We can compare these predictions to the correct classes manually:
```{r}
t = table(SVM_CLASSIFY$SVM_LABEL, as.character(ds$SENTIMENT[test]))
t
```
(Note that the as.character cast is necessary to align the rows and columns)
And compute the accuracy:
```{r}
sum(diag(t)) / sum(t)
```
Analytics
----
To make it easier to compute the relevant metrics, RTextTools has a built-in analytics function:
```{r}
analytics <- create_analytics(c, cbind(SVM_CLASSIFY, GLMNET_CLASSIFY, MAXENT_CLASSIFY))
names(attributes(analytics))
```
The `algorithm_summary` gives the performance of the various algorithms, with precision, recall, and f-score given per algorithm:
```{r}
analytics@algorithm_summary
```
The `label_summary` gives the performance per label (class):
```{r}
analytics@label_summary
```
Finally, the `ensemble_summary` gives an indication of how performance changes based on the amount of classifiers that agree on the classification:
```{r}
analytics@ensemble_summary
```
The last attribute, `document_summary`, contains the classifications of the various algorithms per document, and also lists how many agree and whether the consensus and the highest probability classifier where correct:
```{r}
head(analytics@document_summary)
```
Classifying new material
----
New material (called 'virgin data' in RTextTools) can be coded by placing the old and new material in a single container.
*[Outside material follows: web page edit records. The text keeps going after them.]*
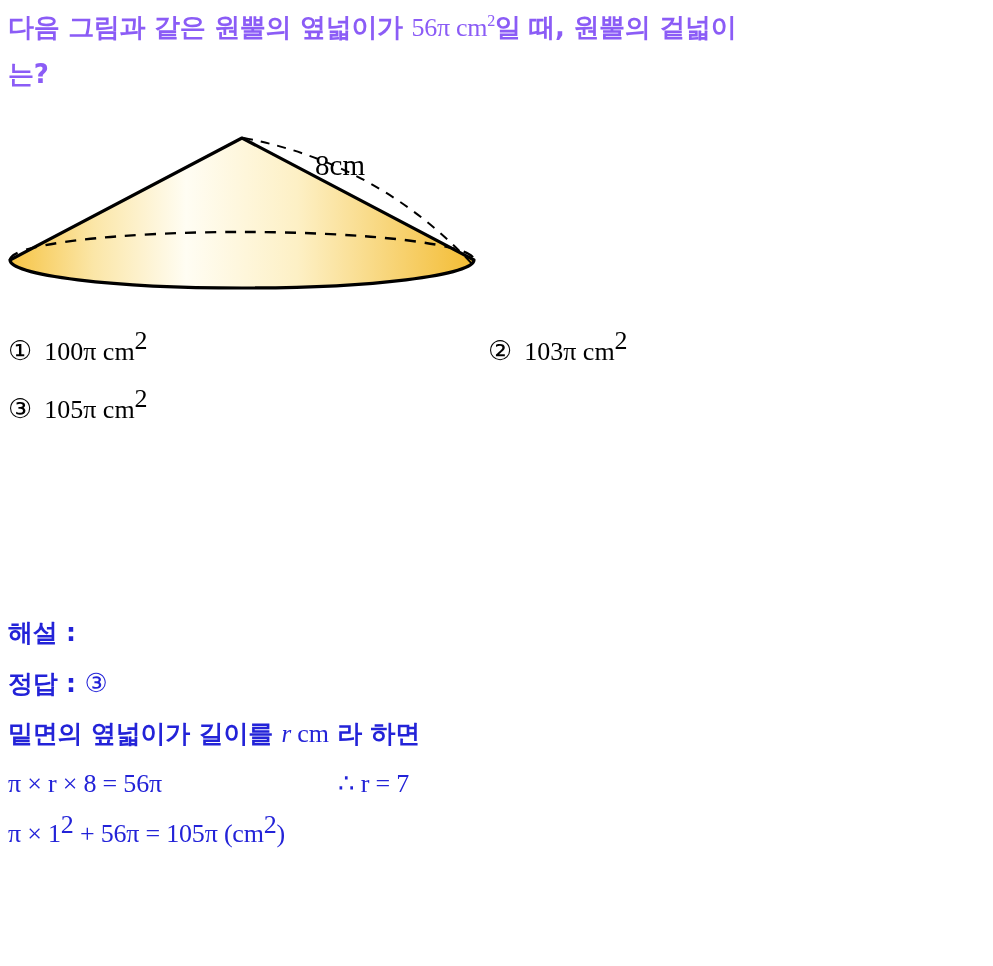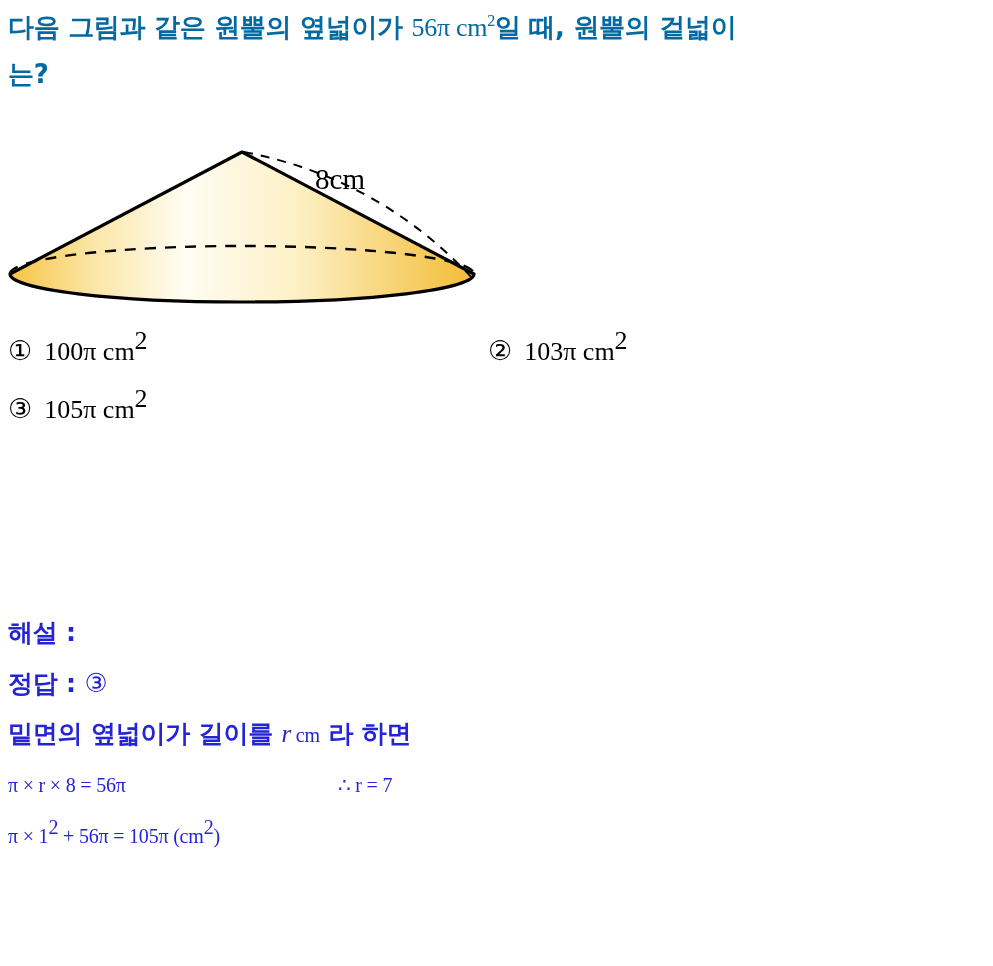--- a/index.html
+++ b/index.html
@@ -32,7 +32,7 @@
     font-weight: bold;
     font-size: 26px;
     line-height: 46px;
-    color: #0369a1;
+    color: #8b5cf6;
     letter-spacing: -0.3px;
   }
   .math {

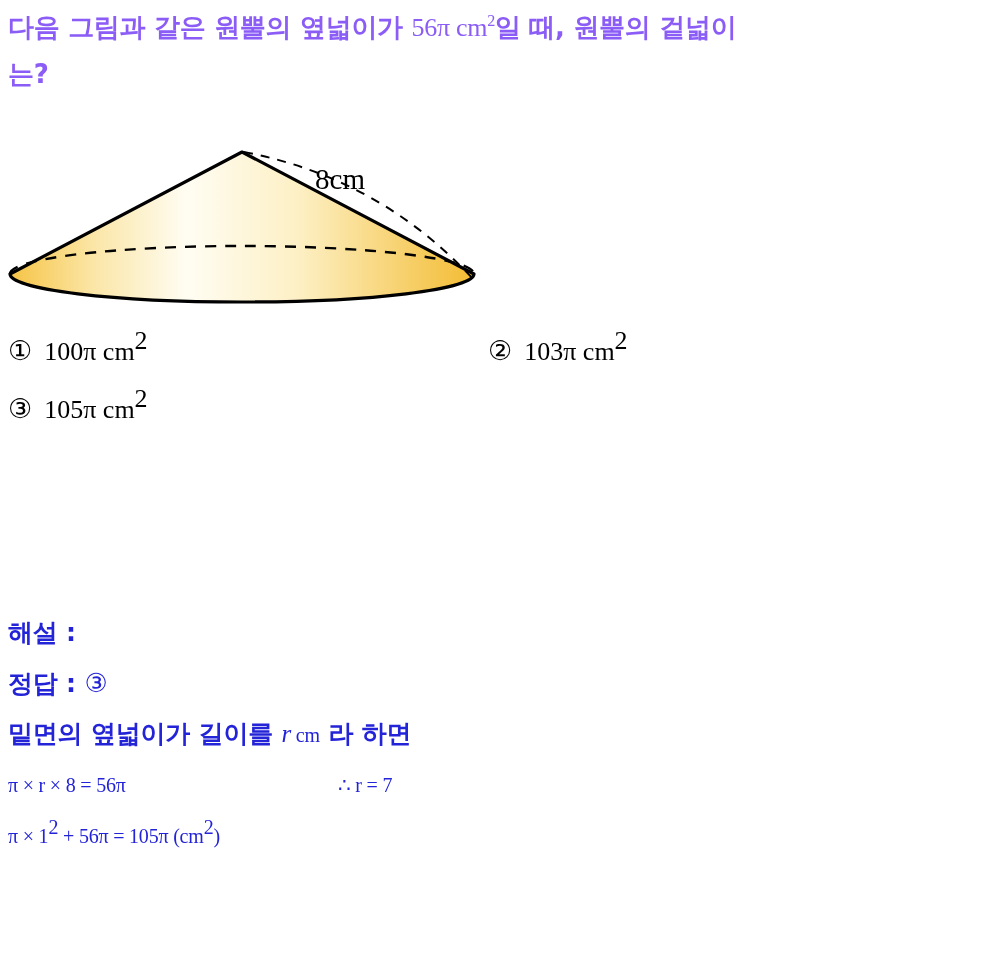--- a/index.html
+++ b/index.html
@@ -55,7 +55,7 @@
   .figure {
     position: absolute;
     left: 0px;
-    top: 132px;
+    top: 118px;
     width: 520px;
     height: 200px;
   }

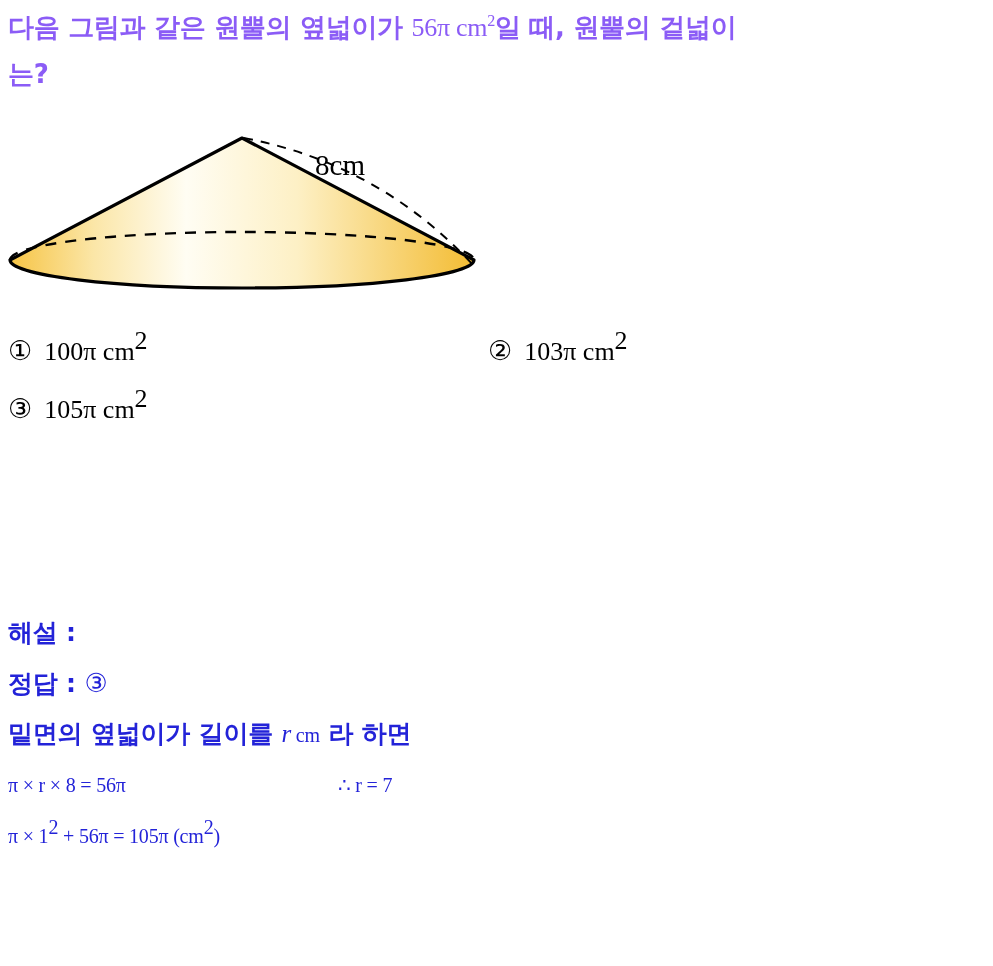--- a/index.html
+++ b/index.html
@@ -110,7 +110,7 @@
     font-weight: normal;
     color: #2323d8;
   }
-  .sol-line .math { font-size: 20px; font-family: Liberation Serif, serif; }
+  .sol-line .math { font-size: 26px; font-family: Liberation Serif, serif; }
   .ans-circle {
     font-family: "DejaVu Sans", sans-serif;
     font-weight: normal;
We now set all documents with a sentiment score as training material, and specify `virgin=T` to indicate that we don't have coded classes on the test material:
```{r}
m_full = create_matrix(d$CONTENT, language="dutch", stemWords=F)
coded = which(!is.na(d$SENTIMENT))
c_full = create_container(m_full, d$SENTIMENT, trainSize=coded, virgin=T)
```
We can now build and test the model as before:
```{r}
SVM <- train_model(c_full,"SVM")
MAXENT <- train_model(c_full,"MAXENT")
GLMNET <- train_model(c_full,"GLMNET")
SVM_CLASSIFY <- classify_model(c_full, SVM)
MAXENT_CLASSIFY <- classify_model(c_full, MAXENT)
GLMNET_CLASSIFY <- classify_model(c_full, GLMNET)
analytics <- create_analytics(c_full, cbind(SVM_CLASSIFY, GLMNET_CLASSIFY, MAXENT_CLASSIFY))
names(attributes(analytics))
```
As you can see, the analytics now only has the `label_summary` and `document_summary`:
```{r}
analytics@label_summary
head(analytics@document_summary)
```
The label summary now only contains an overview of how many where coded using consensus and probability. The document_summary lists the output of all algorithms, and the consensus and probability code.